One of the duties of the Institute is to distribute funds down the chain line in the form of grants. IMLS is the greatest source of primary funding from the federal government to support museums and libraries. It also administers the funds appropriated by the Library Services and Technology Act (LSTA). IMLS was developed to create a network where people can connect and share ideas. Each of these cultural institutions – libraries including public, academic, research, special and tribal, and museums including art, history, science and technology, children’s museums, historical societies, tribal museums, planetariums, botanical gardens and zoos – to some degree is supported by IMLS, whose mission is to “inspire libraries and museums to advance innovation, lifelong learning, and cultural and civic engagement.” Specifically IMLS sets five main goals to guide research, policymaking, and grant opportunities, which include: 1) a focus on the learner as a member of the local and global community; 2) civic engagement and cultural opportunities; 3) innovation in technology to help learning; 4) advising the president on plans, policies, and activities; and 5) public management.
The Institute produces annual reports in which it highlights surveys, research, and analysis conducted by IMLS to identify trends and evaluate needs of libraries and museums.
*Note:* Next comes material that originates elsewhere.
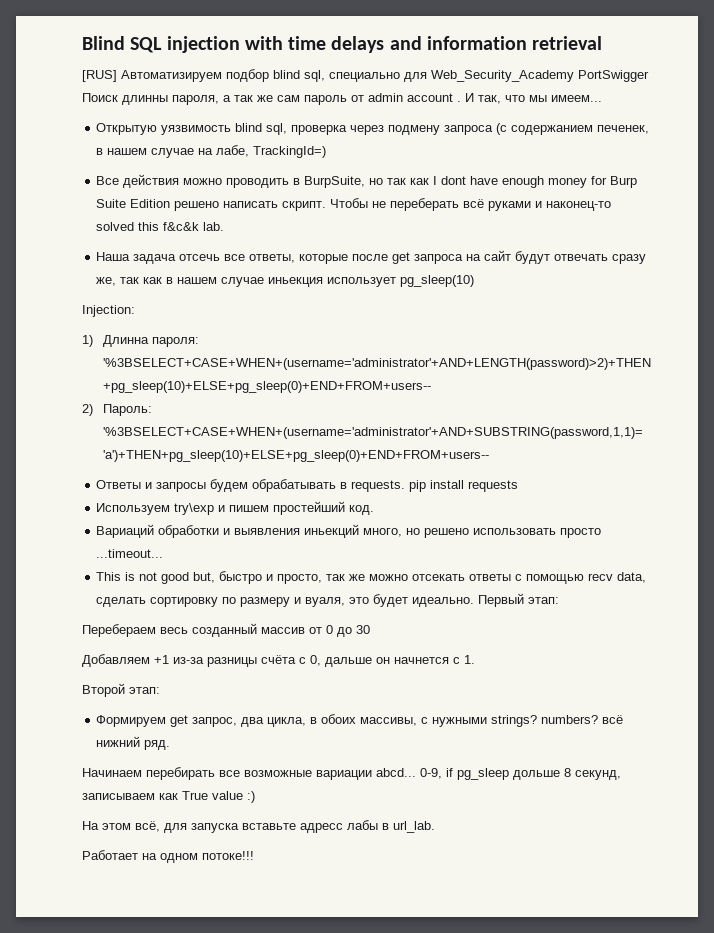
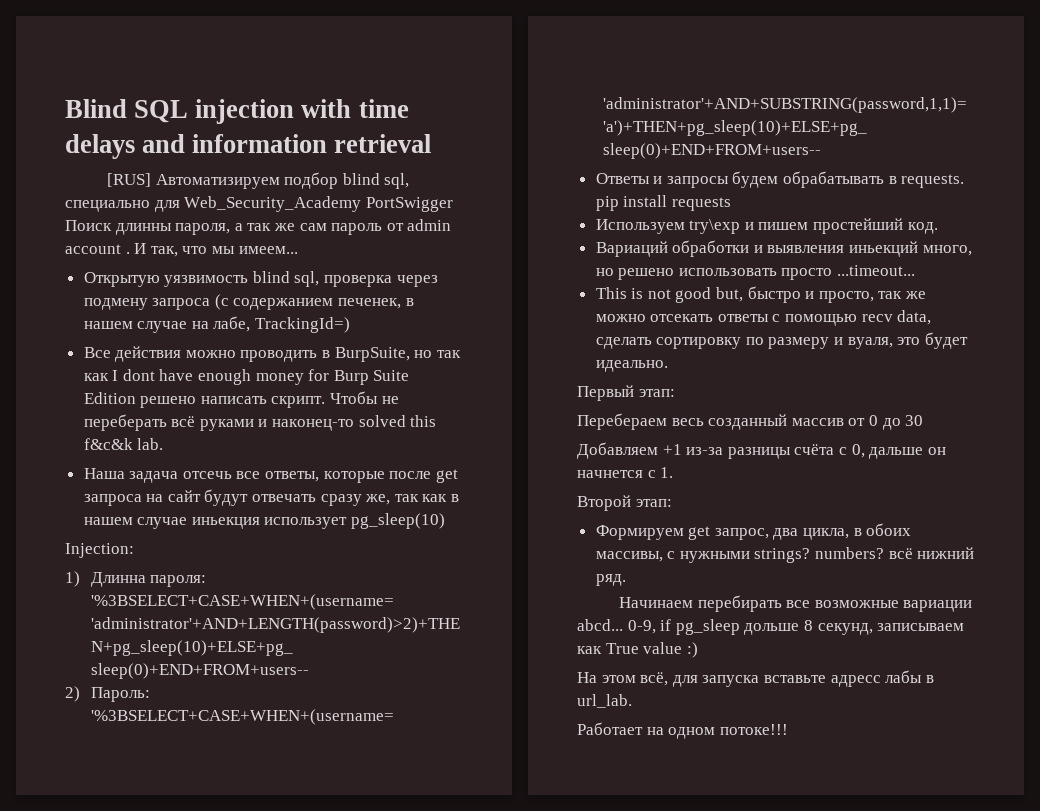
(475, 602) none -> (668, 366) //

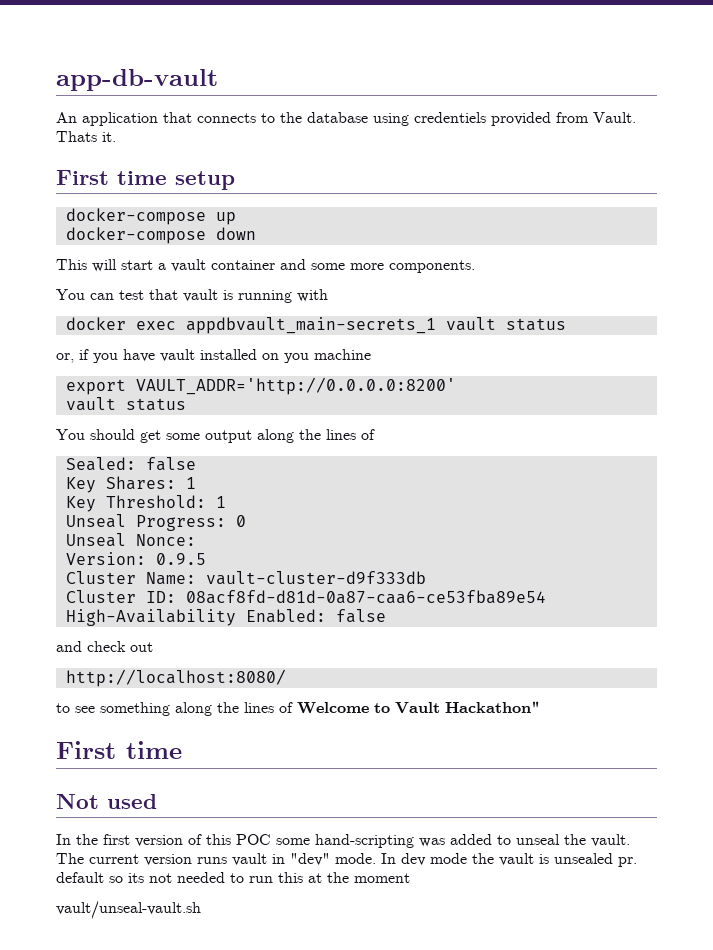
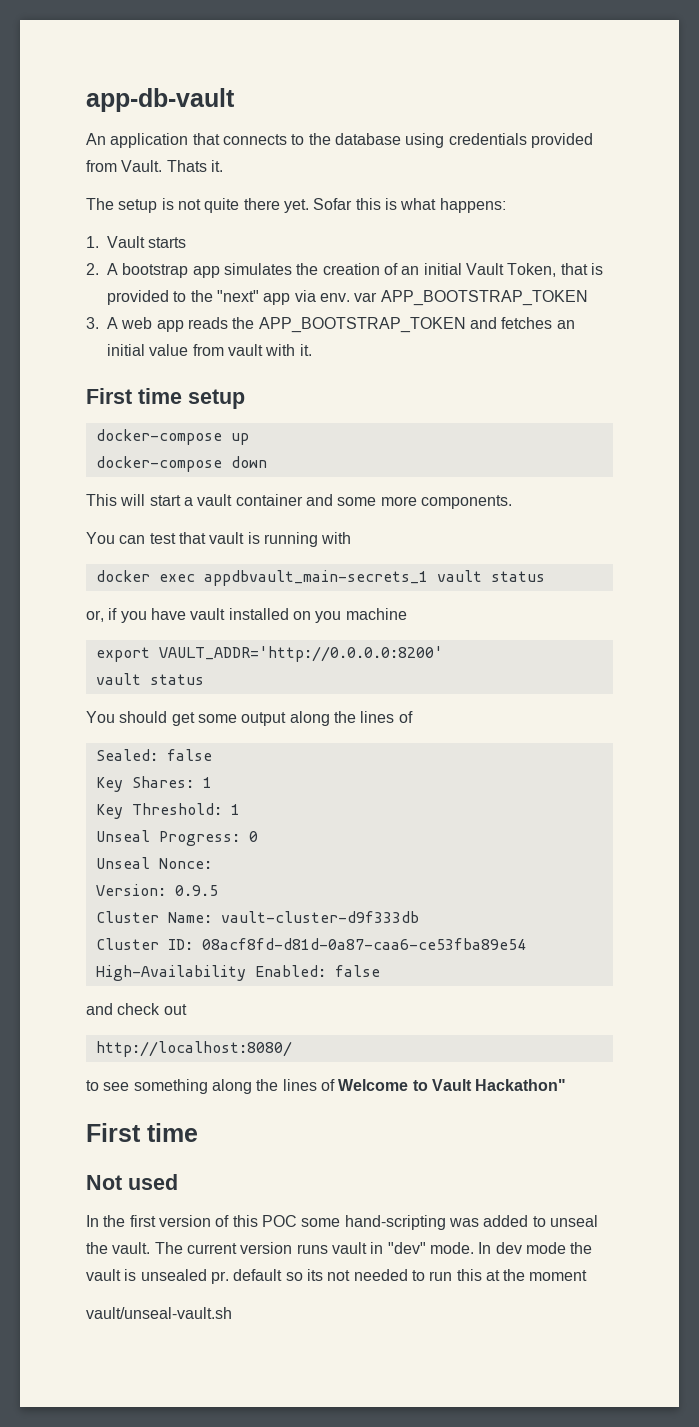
[414,112,486,123] credentiels -> [448,133,527,145] credentials
(116, 137) none -> [86,198,506,213] [86,236,187,248] [86,263,603,278] [107,290,588,306] [86,317,575,333] [107,344,312,356] // The setup is not quite there yet. Sofar this is what happens: // 1. Vault starts // 2. A bootstrap app simulates the creation of an initial Vault Token, that is provided to the "next" app via env. var APP_BOOTSTRAP_TOKEN // 3. A web app reads the APP_BOOTSTRAP_TOKEN and fetches an initial value from vault with it.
According to the reports, the research is submitted into publications and catalogs by the agency is meant to help museums and libraries brainstorm ways to improve their institutions by learning from the successes and from successful programs as well as missteps. One such survey is the “Public Needs for Library and Museum Services Survey” (PNLMS), accessible in both English and Spanish. The survey includes information regarding museum attendance, attitude towards going to museums and libraries, demographics of those who respond, and information on how and to what extent the family uses these institutions through a cross-sectional sample of data collected through random-digit dialing (RDD). The results of this survey were released in Spring 2015, and are often used by policymakers in federal and state government, practitioners, researchers, and journalists to learn about the outstanding needs of the public and consider how to resolve these deficiencies.
The IMLS Office of Planning, Research and Evaluation (OPRE) is a resource for data collection, publications, and evaluation resources that measure the outcome of different methodologies. All of these findings are available and shared by museums and libraries to improve their own programming in areas such as general demographics, child well-being, education, health, arts and culture, library services, economic indicators, labor and employment, and small businesses. Not only does IMLS provide the information, but it also provides the tools for museums to create their own surveys and data analysis that are specially designed to address the needs of the institution. To help measure the success of museums and libraries experimenting with innovative programs, the IMLS website also offers guides to monitor, evaluate, and analyze the results of the program. The agency recognizes that not all museums and libraries are the same, and thus the same evaluation will not always apply to every program. IMLS provides a diverse list of methods and resources with contact information for a guide to help shape future projects.
IMLS awards grants in areas such as collections management, community engagement, conservation, formal education, informal learning, partnerships, professional development/continuing education, research, demonstration, digital collections/tools, public programs, awards, and innovation. The agency invites applicants to develop new, creative, and effective ideas to change any part of the industry.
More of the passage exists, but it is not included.